Schaefer v. Williamston Community Schools, supra, reads Adkins as turning on the question whether the plaintiff's second injury was the result of his own independent, intervening negligent conduct. As noted, this case poses no issue concerning whether the plaintiff's second injury arose from an independent intervening cause attributable to the plaintiff. Schaefer explains:
We do not read Adkins as standing for the principle that because the claimant's second injury occurred on a Sunday and not at work, that, in and of itself, is enough to conclude that the claimant is not entitled to compensation. Rather, we view Adkins as standing for the principle, consistent with Larson's view, that to be entitled to compensation under the facts of that case the claimant had to prove that his subsequent injuries were the direct and natural result of his primary injury and that his own conduct did not act as an independent intervening cause which defeated the causal nexus between the primary and subsequent injuries. The Adkins Court concluded that the claimant did not establish the requisite relationship between the primary and subsequent injuries.

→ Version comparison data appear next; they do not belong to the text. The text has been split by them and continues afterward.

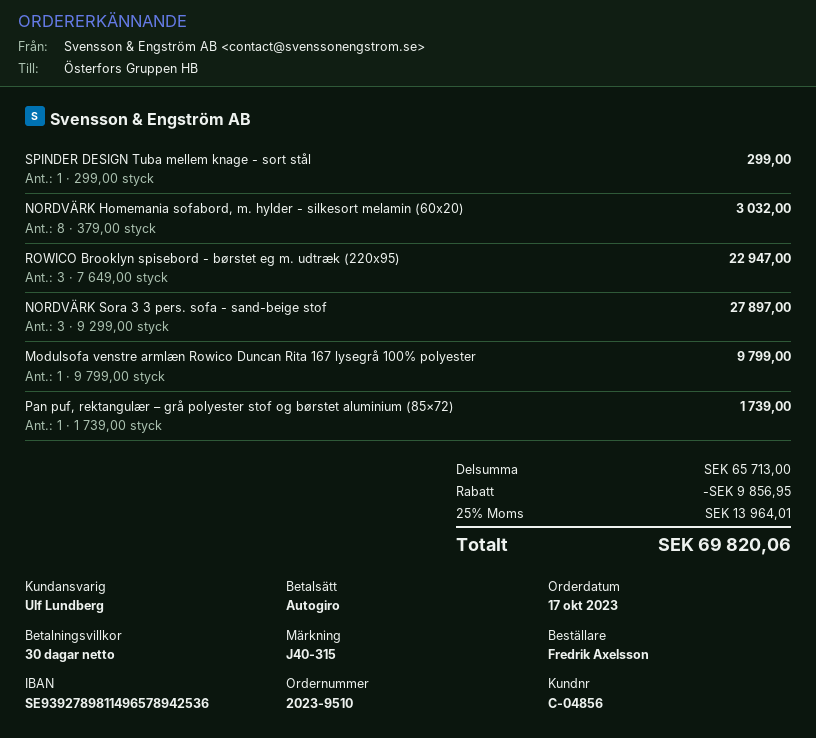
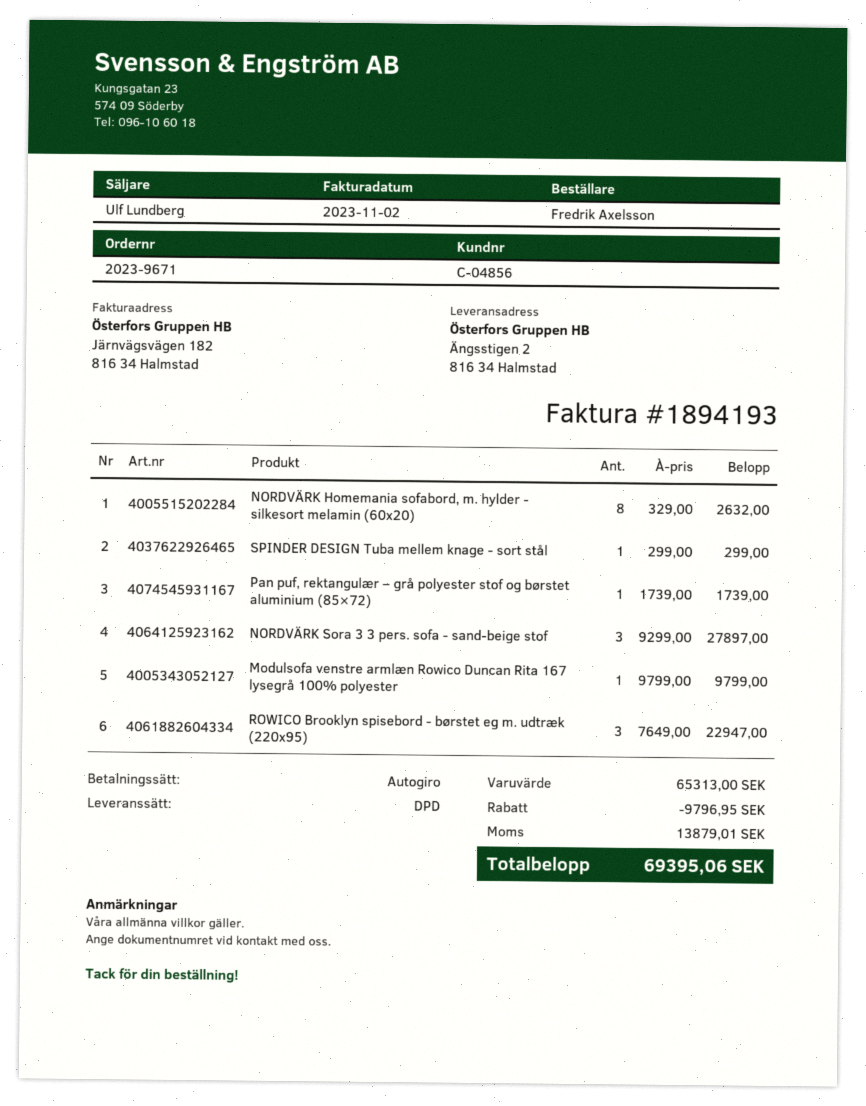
order number: 2023-9510 -> 2023-9671
NORDVÄRK Homemania sofabord, m. hylder - silkesort melamin (60x20): 8 x 379.00 = 3032.00 -> 8 x 329.00 = 2632.00
subtotal: 65713.00 -> 65313.00
discount: 9856.95 -> 9796.95
tax: 13964.01 -> 13879.01
total: 69820.06 -> 69395.06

Competent evidence sustains the appeal board's finding that plaintiff's second injury, which led to total disability, is the direct and natural result of plaintiff's earlier work-related injury.
The one-year-back rule of § 833(1) of the Worker's Disability Compensation Act, M.C.L. § 418.833(1); M.S.A. § 17.237(833)(1) provides: "If payment of compensation is made, other than medical expenses, and an application for further compensation is later filed with the bureau, no compensation shall be ordered for any period which is more than 1 year prior to the date of filing such application." It does not apply to these facts.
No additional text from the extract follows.